The company worked with composer Nicholas Jacobson-Larson to craft a series of songs based on works by or about William Wordsworth and his cronies—Percy Bysshe and Mary Shelley and Samuel Taylor Coleridge. There is certainly rocking potential here—the front line features three guitarists—and the band isn't afraid to crank it up.

Jacobson-Larson's main contribution is a three-part epic based on "We Are Seven," a poem that looks at life and mortality. The tune merges intense and somber verses with a pulsating chorus that sticks in the mind. Elsewhere, the nine-piece band rocks out on works that they've crafted themselves, such as "A Poet's Epitaph" or "To My Sister."
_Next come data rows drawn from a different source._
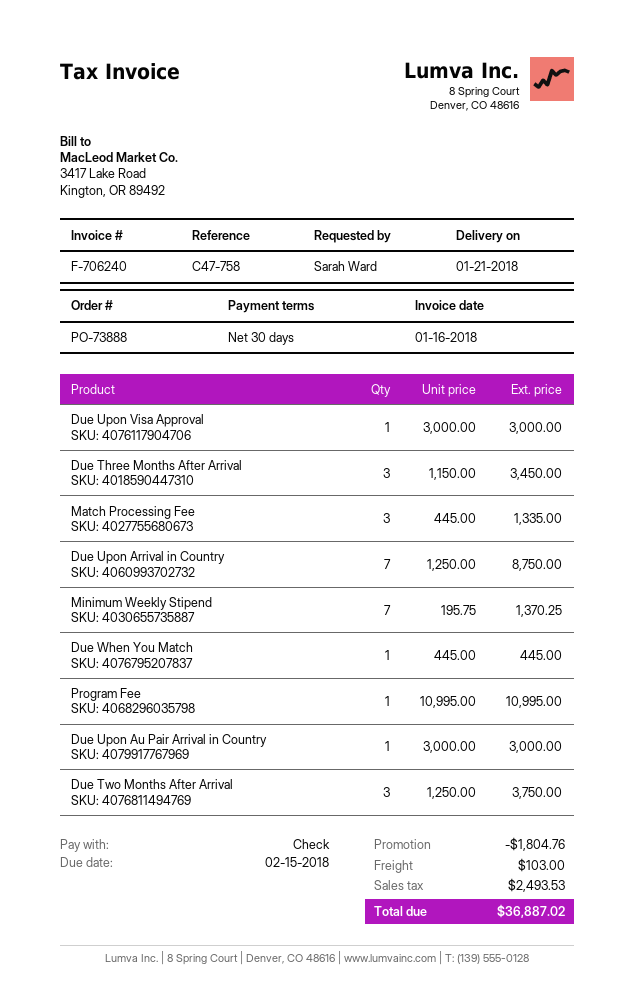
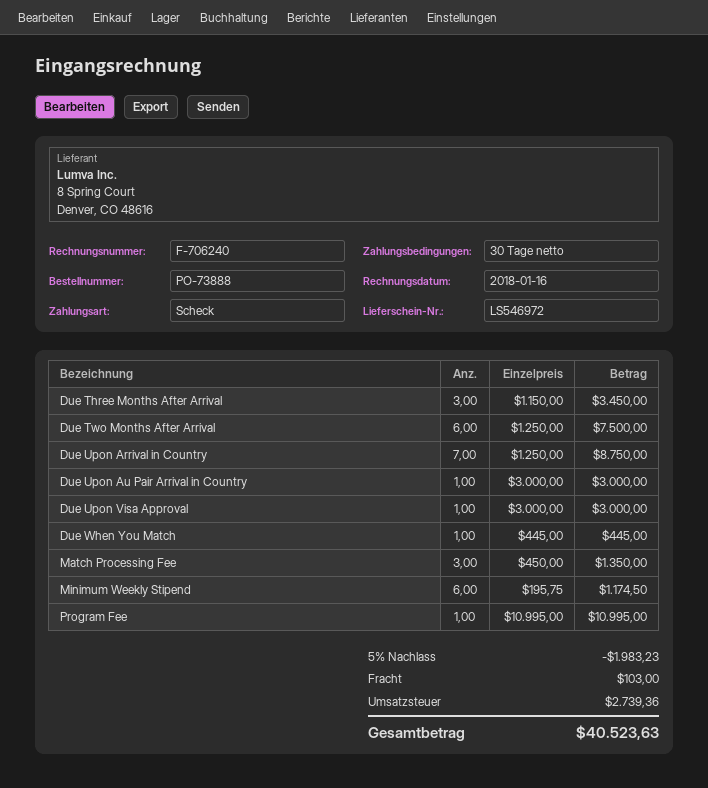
Match Processing Fee: 3 x 445.00 = 1335.00 -> 3 x 450.00 = 1350.00
Minimum Weekly Stipend: 7 x 195.75 = 1370.25 -> 6 x 195.75 = 1174.50
Due Two Months After Arrival: 3 x 1250.00 = 3750.00 -> 6 x 1250.00 = 7500.00
discount: 1804.76 -> 1983.23
tax: 2493.53 -> 2739.36
total: 36887.02 -> 40523.63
The rocking tunes are interspersed with liberal interpretations of some of the famous pieces written by Wordsworth and his circle of friends and authors. In one, Mary Shelley's Frankenstein is transformed into a tale about the poet being haunted by a piece of ugly, mutated writing. In another, Samuel Taylor Coleridge tells the "Rime of the Ancient Mariner" as if he were a drunken wedding guest spinning a tale about an adventure he and his best buddy—ol' Billy Wordsworth again—had once on the high seas.
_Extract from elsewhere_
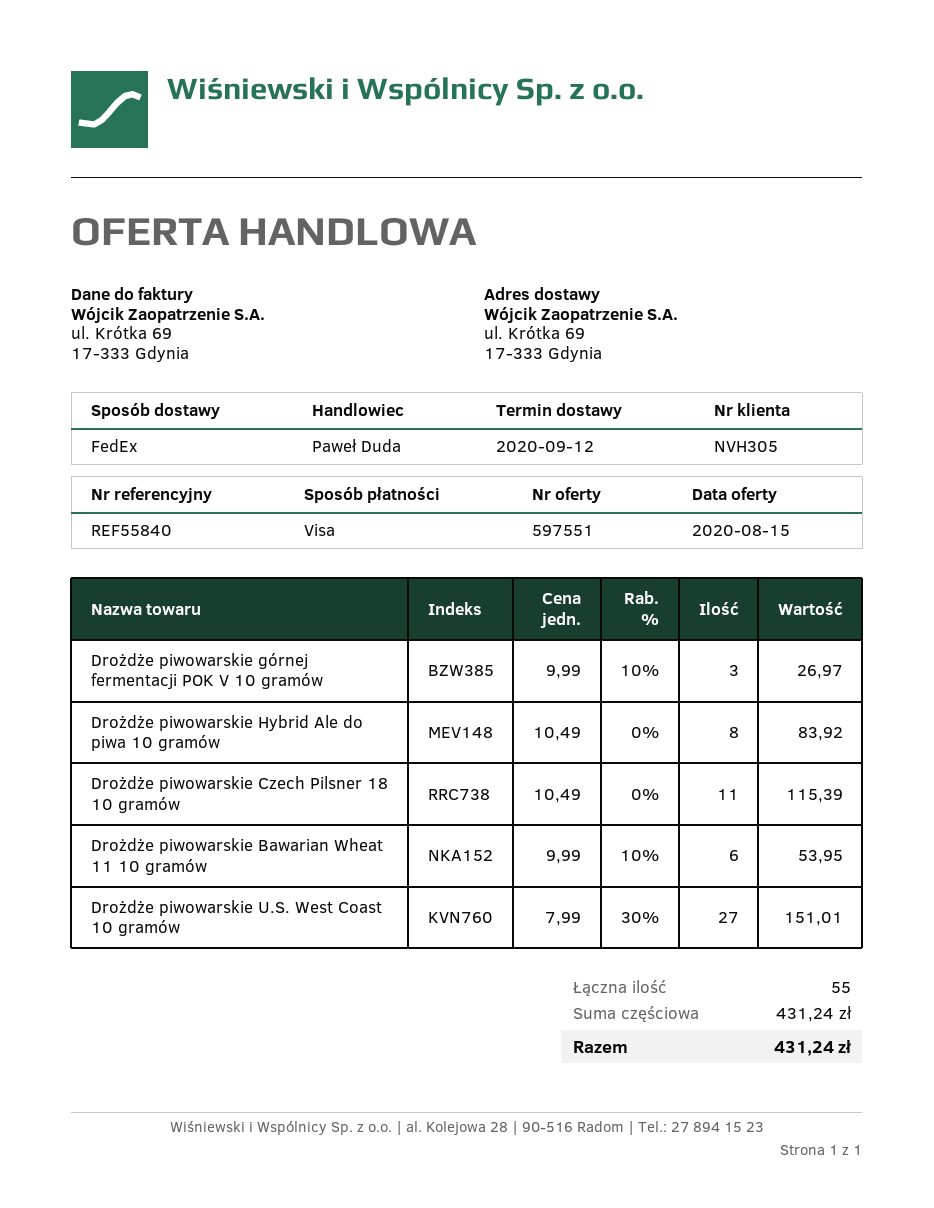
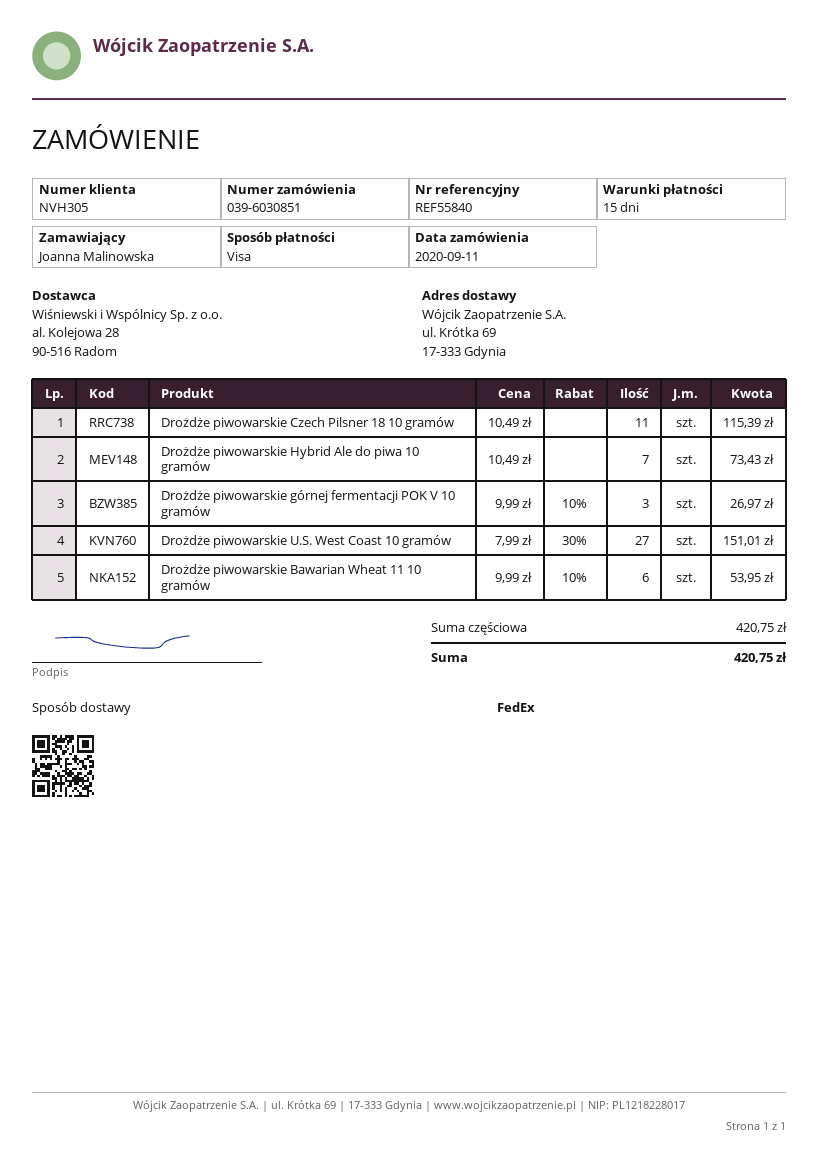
Drożdże piwowarskie Hybrid Ale do piwa 10 gramów: 8 x 10.49 = 83.92 -> 7 x 10.49 = 73.43
subtotal: 431.24 -> 420.75
total: 431.24 -> 420.75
The Age of Wordsworth definitely shows its rough edges. The flow between songs and stories sometimes feels off, with too much time spent away from the instruments in the middle section, leaving the final musical selections feeling rushed.

A sense of danger is part of the thrill in live rock music, but doesn't always work on the stage. Four Humors manages to mostly balance these different expectations in a show that goes to the edge without falling into the abyss. And really, that's where the best view usually is. Playing at the Southern Theater through March 26; 612.340.1725.

I'd like to say that bare, the latest production from plucky Minneapolis Musical Theatre, is a winner. It examines the vital issue of gay teenagers and the specter of suicide.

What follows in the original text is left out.